São Braz do Piauí - PI

Tribunal vai julgar auditoria realizada em São Braz do Piauí

A Diretoria de Fiscalização de Obras e Serviços de Engenharia fez a auditoria e destacou no seu relatório que não se admite a “ampliação das exigências relacionadas no art. 29 da lei de licitações".

BÁRBARA RODRIGUES
DE TERESINA
31/01/2018 10h12 - atualizado 10h14

O Tribunal de Contas do Estado do Piauí (TCE-PI) vai julgar na próxima quinta-feira (1) uma auditoria de obras e serviços de engenharia que foi realizada em licitações da prefeitura de São Braz do Piauí, que tem como prefeito Nilton Pereira Cardoso, após denúncia de irregularidades. O valor total das licitações foi de R$ 762.543,07 mil.

A auditoria foi feita após uma denúncia informando sobre indícios de irregularidades nas Tomadas de Preços: de nº 26/17 para serviços de roço no valor de R$ 149.793,49 mil, de nº 28/17 que era para melhorias sanitárias domiciliares no valor de R$ 500.500,00 mil e a de nº 29/17, para pavimentação na ordem de R$ 112.249,58 mil. Segundo os denunciantes, as licitações apresentavam restrições consideradas excessivas e injustificadas no tocante às exigências para a comprovação da Regularidade Fiscal, ao exigir certidões que não estariam de acordo com o art. 29 da Lei 8.666/93.

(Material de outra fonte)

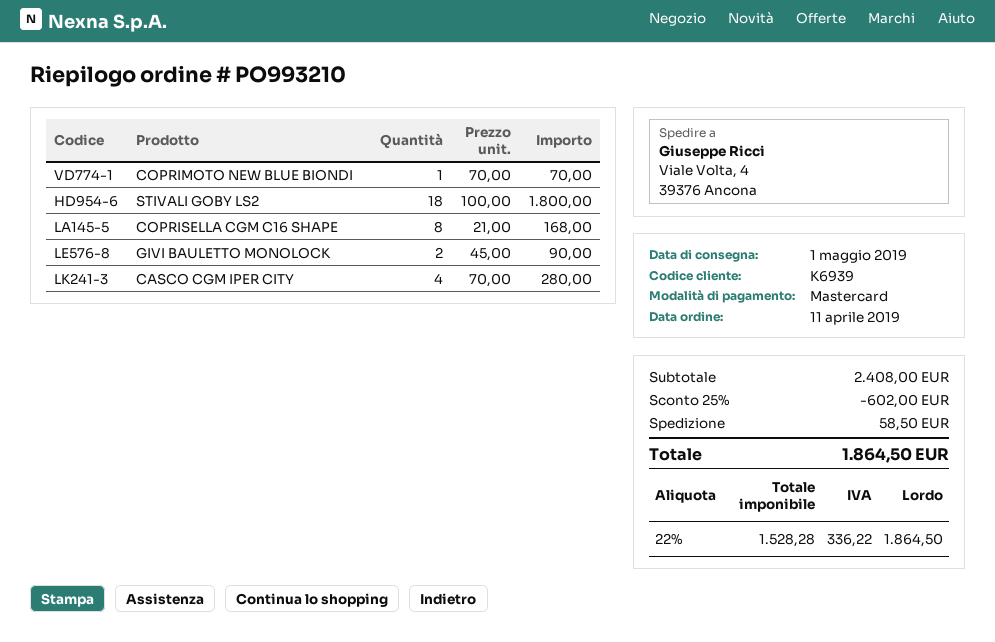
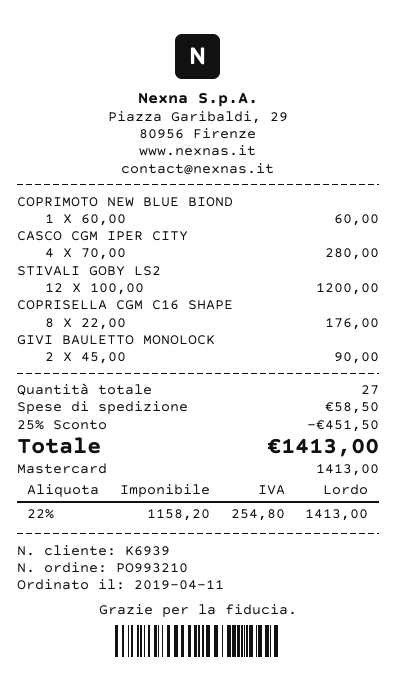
COPRIMOTO NEW BLUE BIONDI: 1 x 70.00 = 70.00 -> 1 x 60.00 = 60.00
STIVALI GOBY LS2: 18 x 100.00 = 1800.00 -> 12 x 100.00 = 1200.00
COPRISELLA CGM C16 SHAPE: 8 x 21.00 = 168.00 -> 8 x 22.00 = 176.00
discount: 25% = 602.00 -> 25% = 451.50
net: 1528.28 -> 1158.20
tax: 22% = 336.22 -> 22% = 254.80
total: 1864.50 -> 1413.00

  • Foto: Lucas Dias/GP1Tribunal de Contas do EstadoTribunal de Contas do Estado

A Diretoria de Fiscalização de Obras e Serviços de Engenharia fez a auditoria e destacou no seu relatório que não se admite a “ampliação das exigências relacionadas no art. 29 da lei de licitações, especialmente para fins de comprovação da ausência de débitos de outra natureza, estranhos àqueles previstos no referido dispositivo legal, situação, exatamente, verificada nos editais questionados, os quais exigiram documentações que excederam aquelas previstas no art. 29 da Lei nº 8.666/93”.

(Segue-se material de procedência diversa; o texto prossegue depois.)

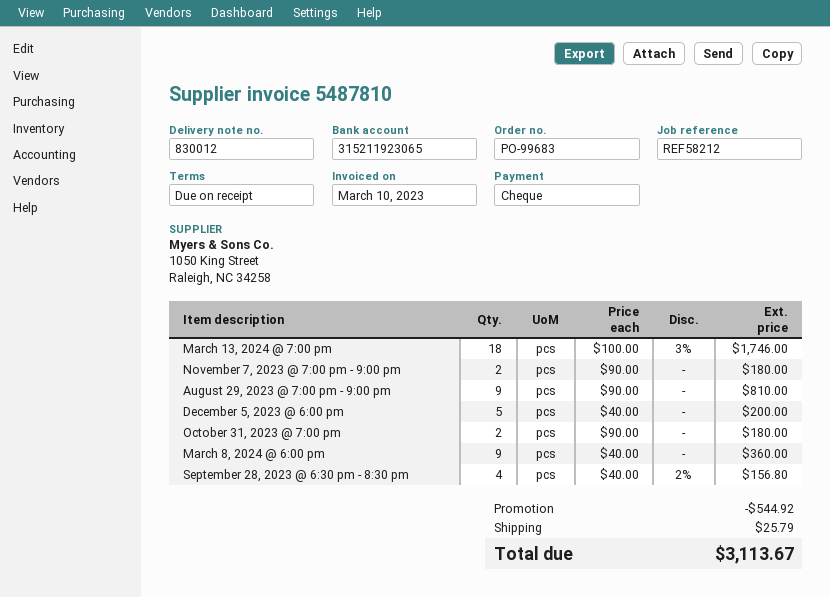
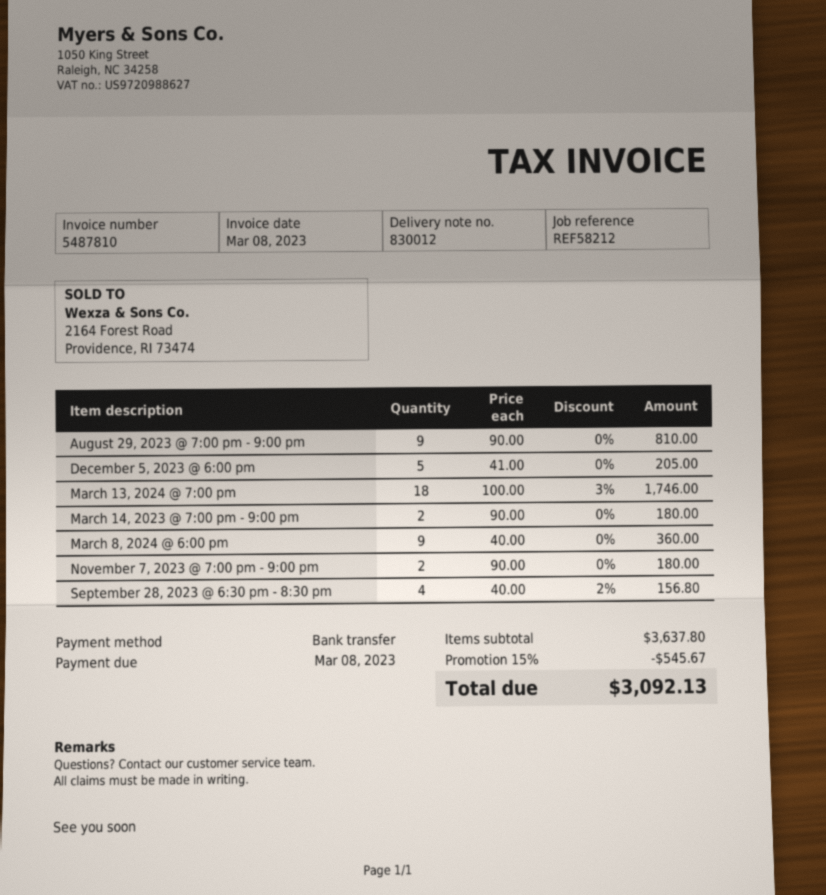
invoice date: 2023-03-10 -> 2023-03-08
payment method: cheque -> bank transfer
December 5, 2023 @ 6:00 pm: 5 x 40.00 = 200.00 -> 5 x 41.00 = 205.00
October 31, 2023 @ 7:00 pm: 2 x 90.00 = 180.00 -> none
March 14, 2023 @ 7:00 pm - 9:00 pm: none -> 2 x 90.00 = 180.00
discount: 544.92 -> 545.67
shipping: 25.79 -> none
total: 3113.67 -> 3092.13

Em sua defesa, o prefeito afirmou que “a confecção dos editais realizados pela comissão está convictamente relacionados às legislações vigentes no Brasil, sendo utilizados como moldes editais de outras instituições, pecando por excesso de formalidade e não por direcionamento já que todos os programas solicitados em nossos editais são obrigação de toda empresa prestadora de serviços seguir suas normas e as certidões negativas são de órgãos federais e são gratuitas suas expedições”.

A Procuradora do Ministério Público de Contas, Raïssa Maria Rezende de Deus Barbosa, emitiu um parecer se manifestando pela procedência da auditoria e aplicação de multas ao prefeito Nilton Pereira e ao presidente da Comissão de Licitação, Diego Paes Landim da Costa.